Die Gewerkschaften wollen sich aber mit den "Konzertierungsgesprächen" nicht an der Nase herumführen lassen. "Wenn wir am 15. feststellen, dass die Regierung auf das Durchziehen per Kraftakt setzt", gebe es Streik, sagte der Vertreter der CGT nach dem Treffen Die CGT hatte schon vorher angekündigt, dass sie notfalls auch einen ganzen Monat streiken werde. Neu ist aber, dass sich auch die Vertreter "sozialpartnerschaftlich" ausgerichteten Gewerkschaften in ähnlicher Weise äußerten. "Wenn sich nichts bewegt, wird eine Streikankündigung übermittelt und das wird dann ein unbefristeter und harter Streik sein", erklärte Didier Aubert, der Generalsekretär der Eisenbahnergewerkschaft der CFDT.

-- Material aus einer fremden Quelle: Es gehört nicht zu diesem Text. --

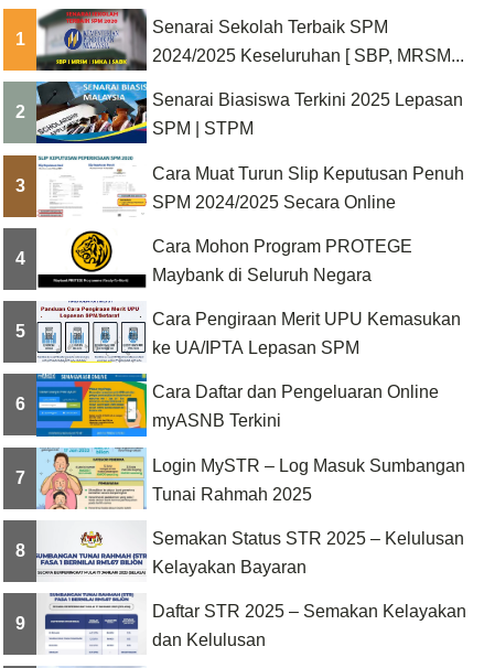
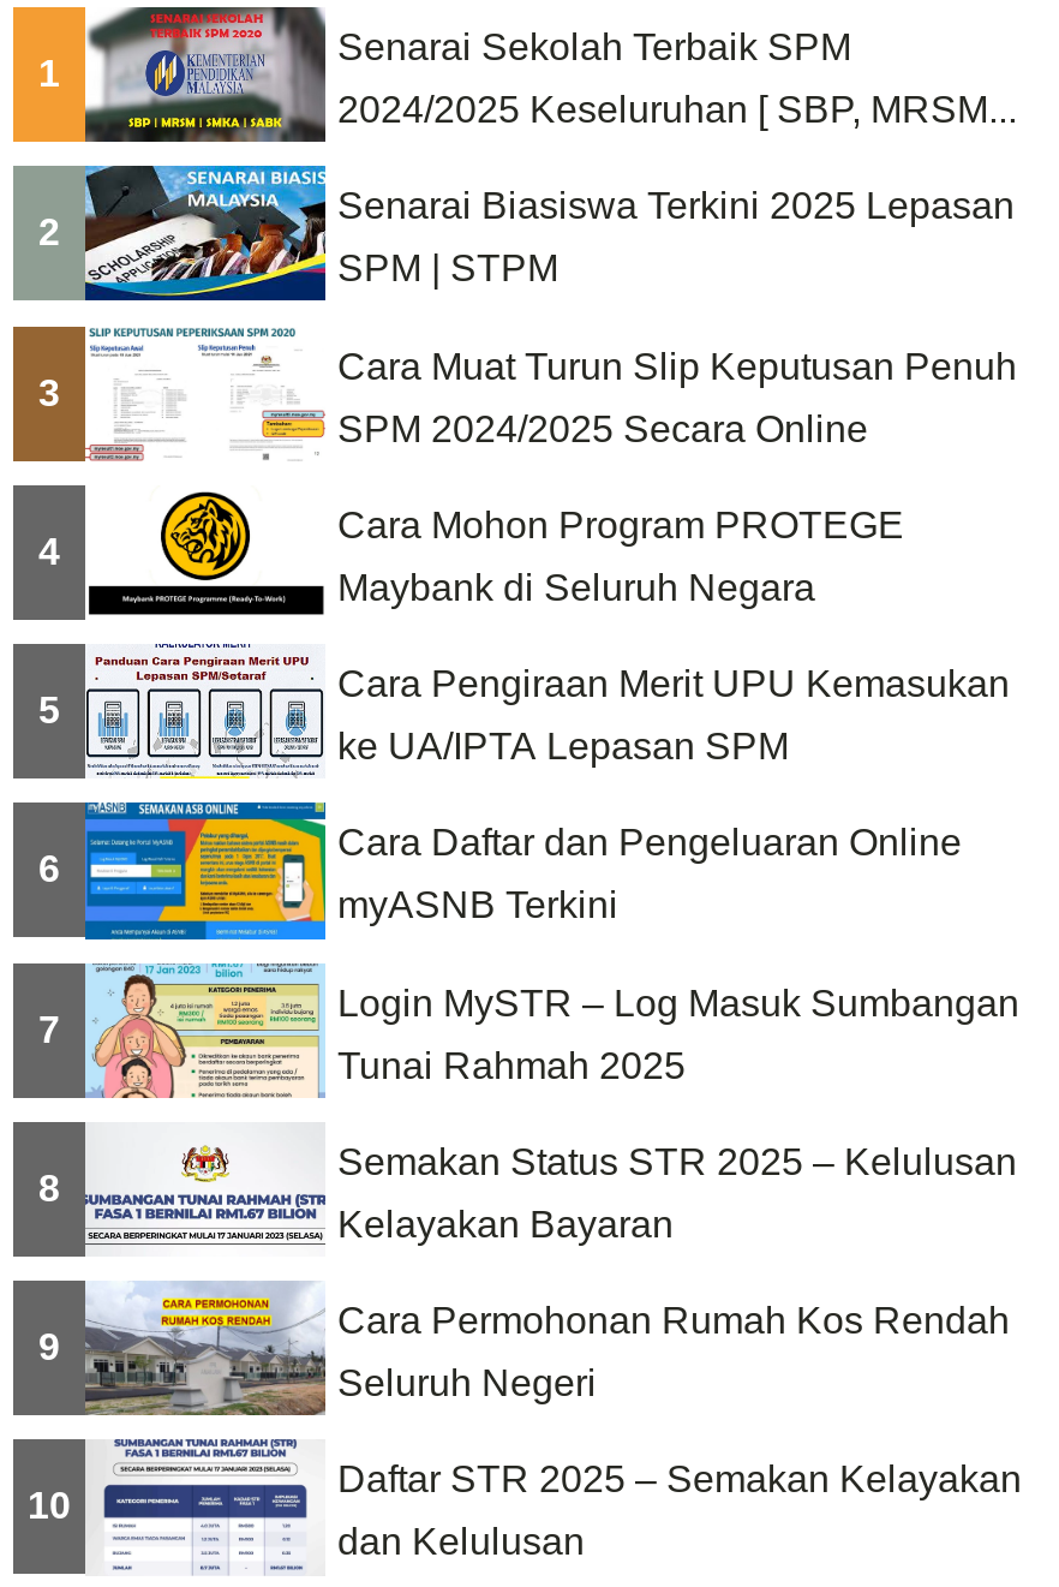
none -> [28,1281,1010,1527] [image] | Cara Permohonan Rumah Kos Rendah | Seluruh Negeri | 10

Unabhängig von der Entscheidung über einen Eisenbahnerstreik rufen CGT und SUD die Eisenbahner aber inzwischen schon einmal dazu auf, massiv an dem für den 22. März angesetzten "Aktionstag" des gesamten öffentlichen Dienstes teilzunehmen. Der wird sich landesweit in zahlreichen gewerkschaftlichen Kundgebungen und Demonstration ausdrücken. Er richtet sich in der Hauptsache gegen den von Macron/Philippe angekündigten Stellenabbau im öffentlichen Dienst um rund 120 000 Beschäftigte, das erneue Einfrieren des "Referenzpunktes" für die Festlegung der Höhe der Gehälter und die Einführung eines "Karenztages" im Krankheitsfall.